## What the task requires
Look below for the line holding "ordered by: Ashley Russell -> Stephanie Owens" and the line holding "KANON 500mm Vernier". Transcribe exactly those lines and all lines between them, nothing more.

[Version difference data]

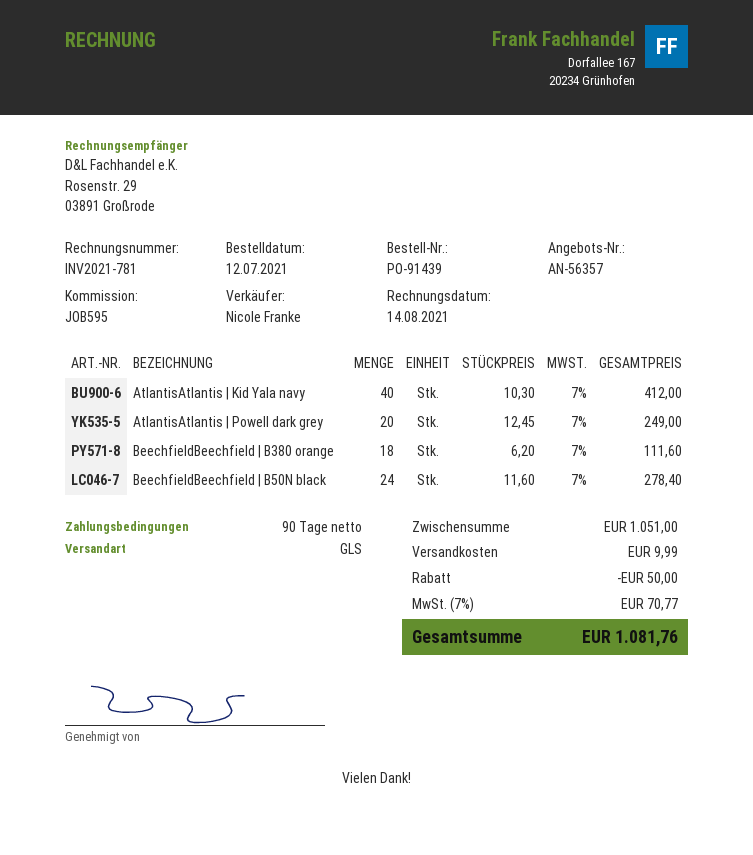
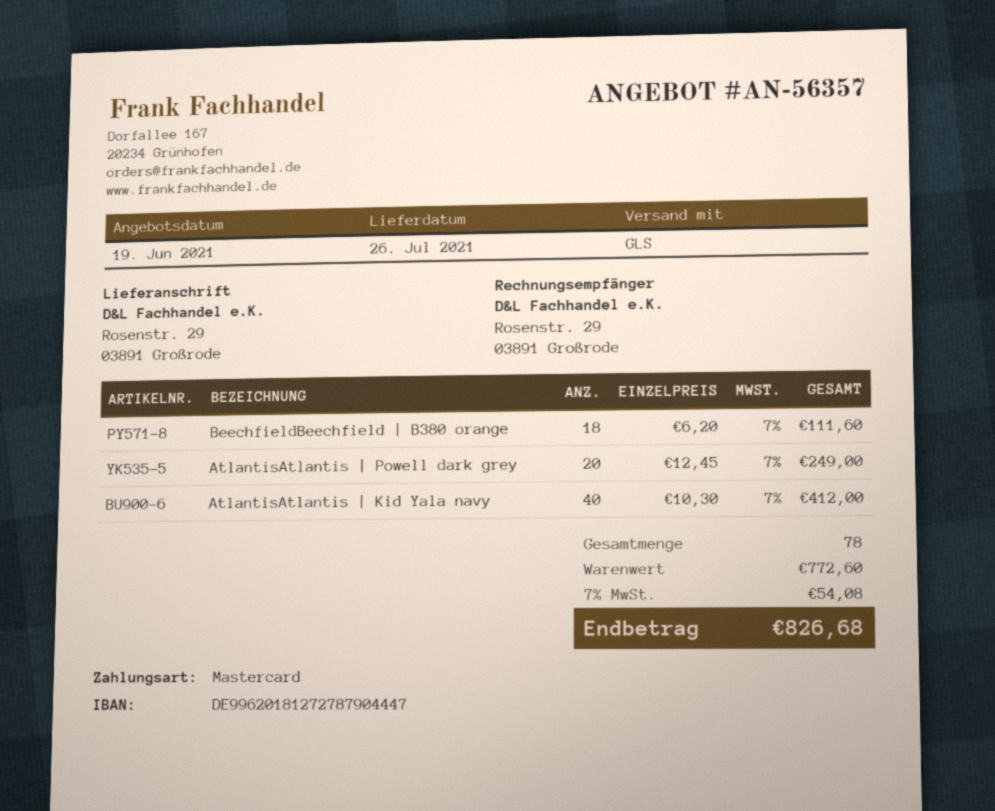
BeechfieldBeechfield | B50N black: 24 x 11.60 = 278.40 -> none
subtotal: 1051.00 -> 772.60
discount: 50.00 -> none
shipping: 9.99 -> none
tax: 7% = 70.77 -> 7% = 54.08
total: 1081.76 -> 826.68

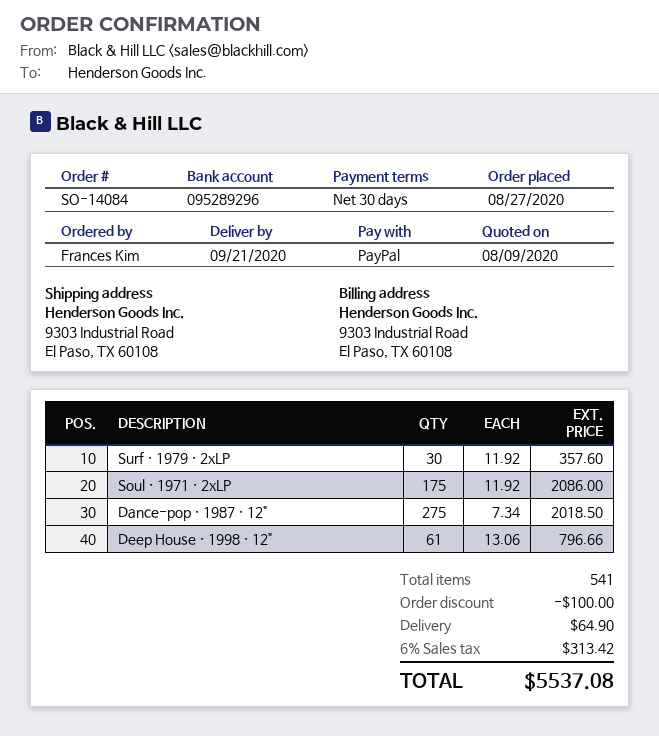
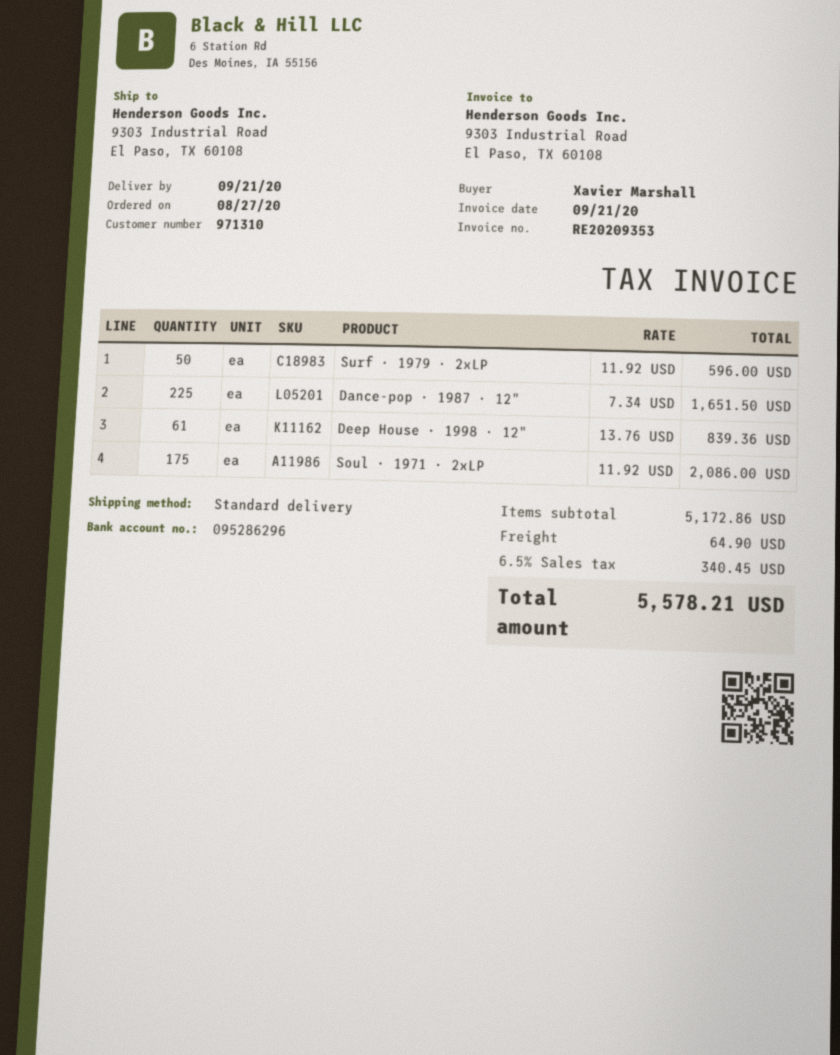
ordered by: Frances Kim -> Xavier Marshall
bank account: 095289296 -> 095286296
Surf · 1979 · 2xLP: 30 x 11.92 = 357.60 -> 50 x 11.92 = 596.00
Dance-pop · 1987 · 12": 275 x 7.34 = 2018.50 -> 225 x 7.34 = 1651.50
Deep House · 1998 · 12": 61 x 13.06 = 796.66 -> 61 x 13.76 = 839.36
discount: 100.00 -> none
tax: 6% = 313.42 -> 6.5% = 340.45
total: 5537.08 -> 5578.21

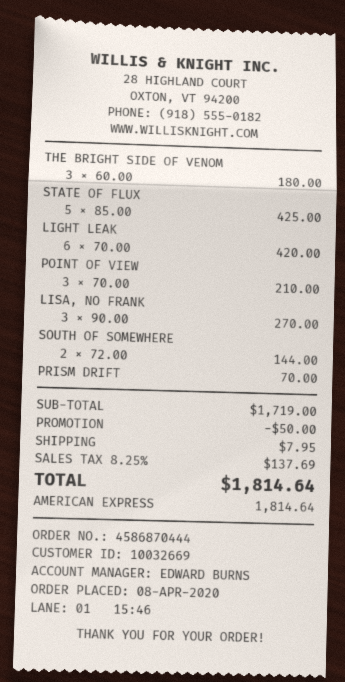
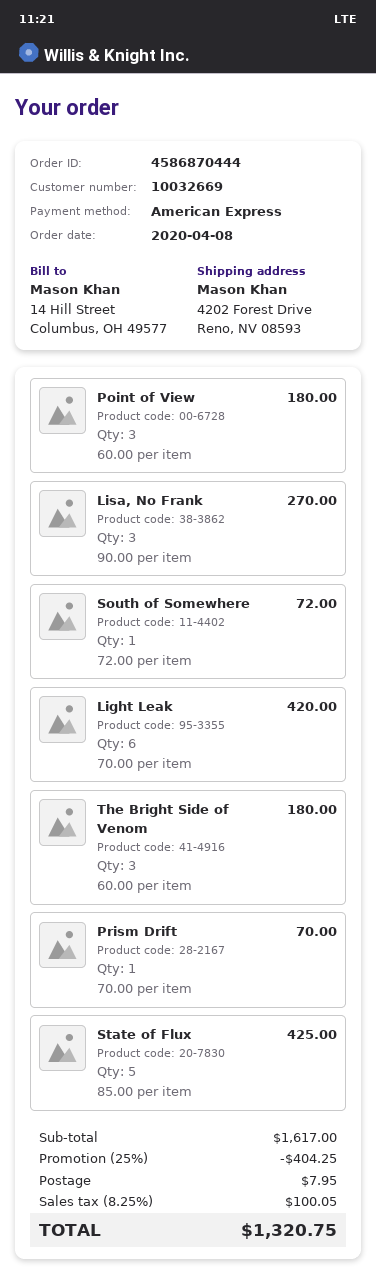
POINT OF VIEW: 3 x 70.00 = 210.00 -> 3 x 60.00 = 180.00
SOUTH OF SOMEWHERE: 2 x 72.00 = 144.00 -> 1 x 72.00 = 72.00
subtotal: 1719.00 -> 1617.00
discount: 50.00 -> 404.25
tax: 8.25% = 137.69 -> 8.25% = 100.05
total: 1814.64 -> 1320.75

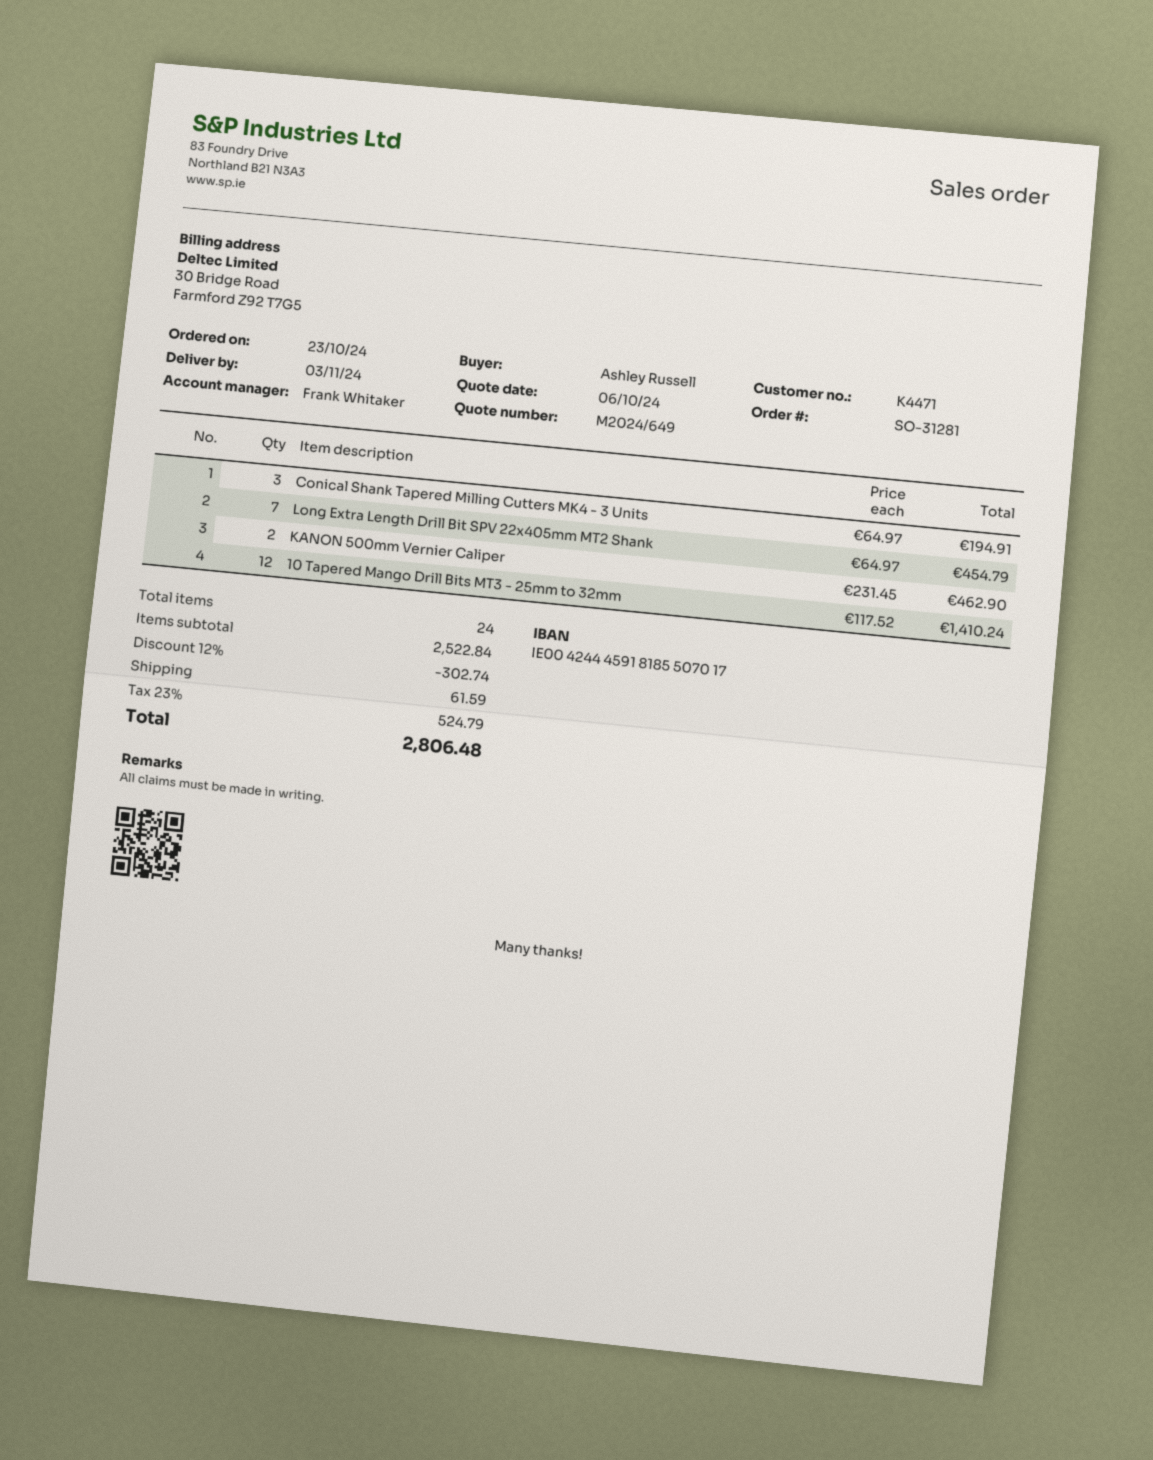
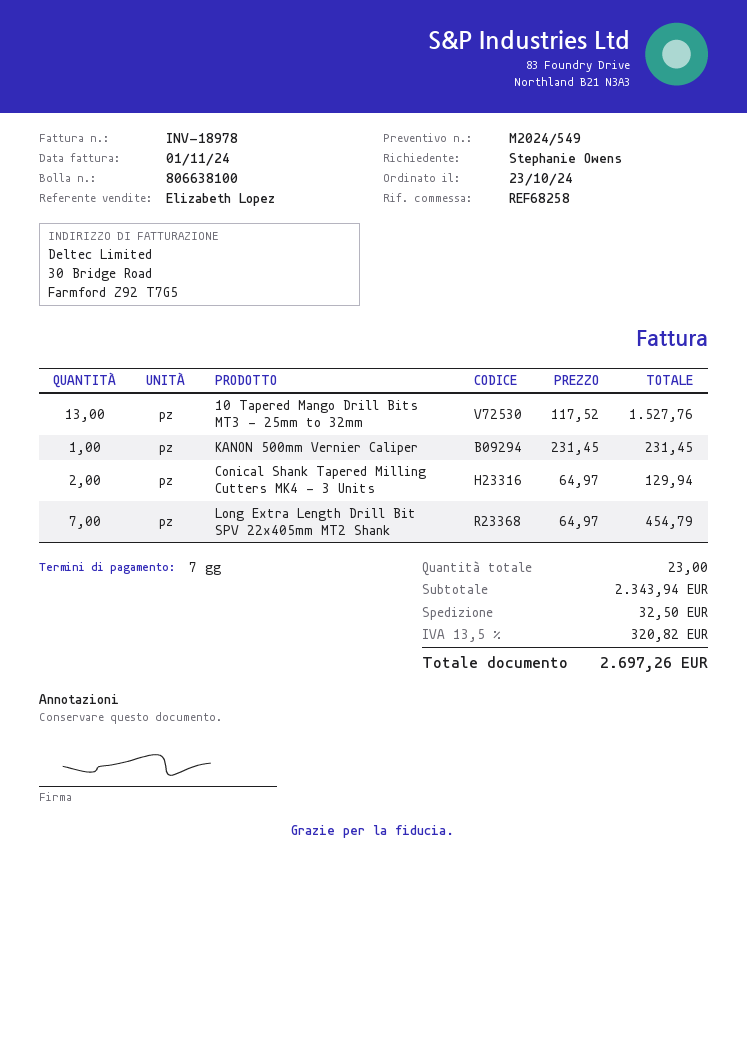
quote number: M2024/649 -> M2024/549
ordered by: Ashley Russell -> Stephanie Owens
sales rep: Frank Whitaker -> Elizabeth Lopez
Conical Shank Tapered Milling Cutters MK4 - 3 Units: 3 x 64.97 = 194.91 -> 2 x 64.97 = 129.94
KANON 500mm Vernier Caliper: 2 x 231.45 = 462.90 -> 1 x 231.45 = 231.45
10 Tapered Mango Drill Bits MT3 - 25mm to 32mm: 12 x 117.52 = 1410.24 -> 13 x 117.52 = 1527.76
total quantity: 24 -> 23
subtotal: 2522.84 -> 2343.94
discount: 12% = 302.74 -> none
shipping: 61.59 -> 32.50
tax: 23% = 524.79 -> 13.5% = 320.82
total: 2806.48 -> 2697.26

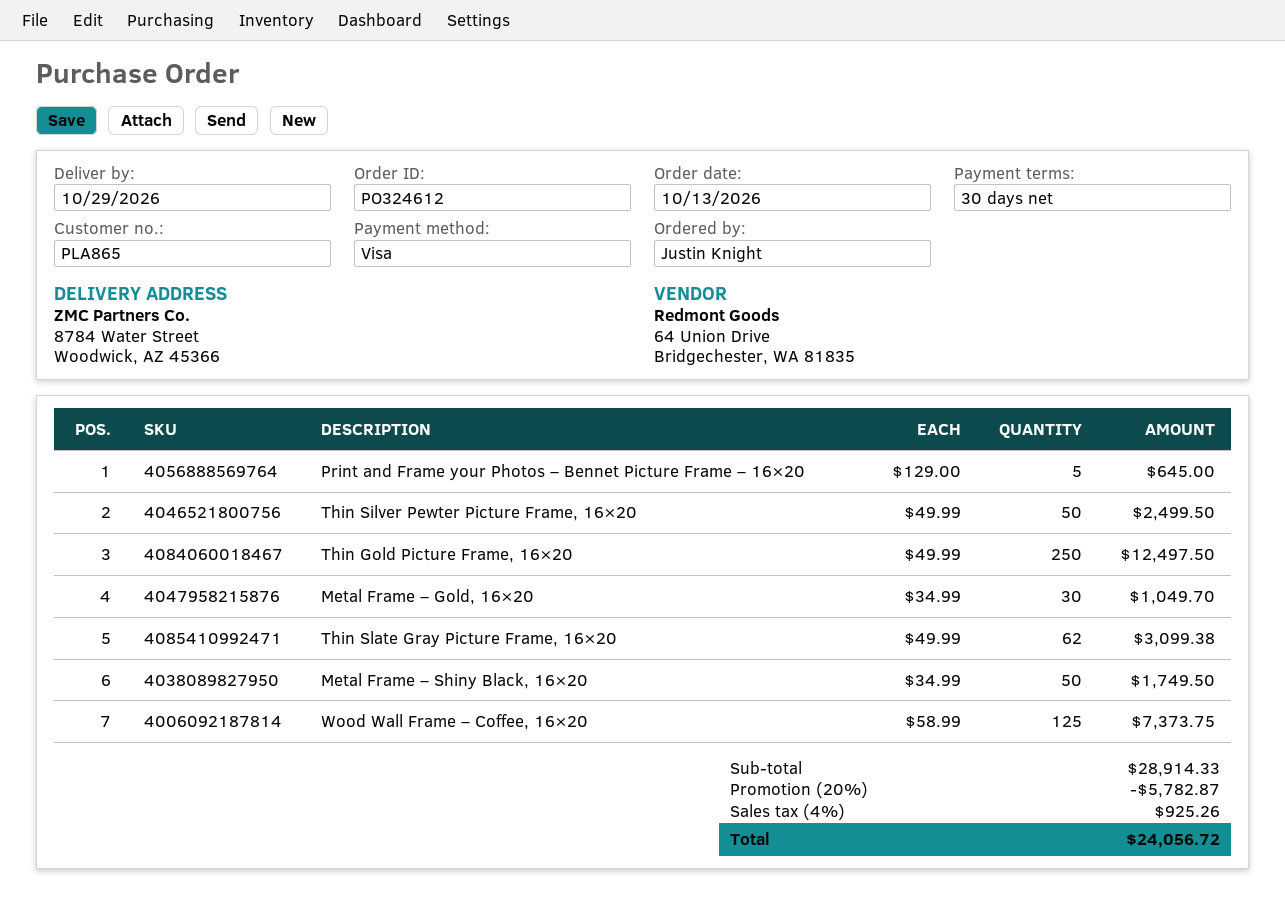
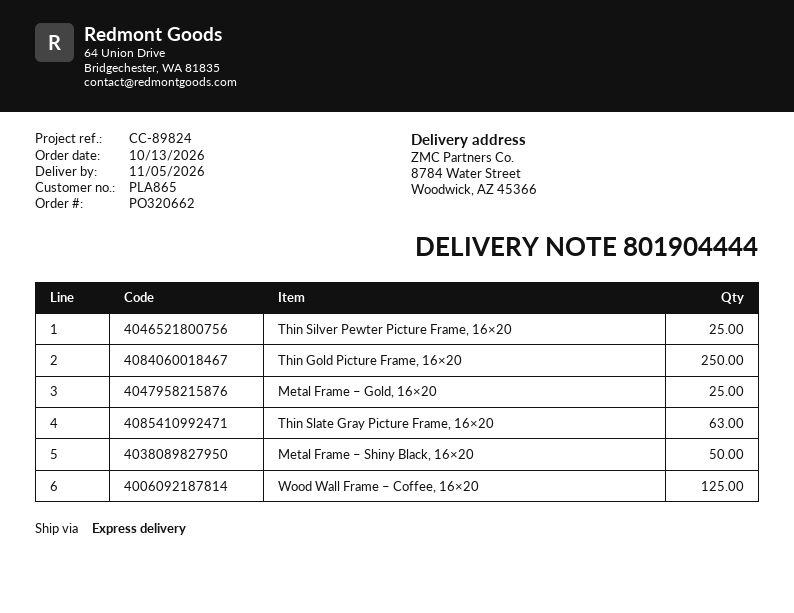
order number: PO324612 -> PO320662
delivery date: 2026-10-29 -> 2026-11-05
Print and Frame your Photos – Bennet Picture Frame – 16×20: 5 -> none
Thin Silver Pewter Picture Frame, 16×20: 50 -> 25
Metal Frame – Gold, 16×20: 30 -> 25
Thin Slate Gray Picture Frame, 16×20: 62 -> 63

## Written answer
ordered by: Ashley Russell -> Stephanie Owens
sales rep: Frank Whitaker -> Elizabeth Lopez
Conical Shank Tapered Milling Cutters MK4 - 3 Units: 3 x 64.97 = 194.91 -> 2 x 64.97 = 129.94
KANON 500mm Vernier Caliper: 2 x 231.45 = 462.90 -> 1 x 231.45 = 231.45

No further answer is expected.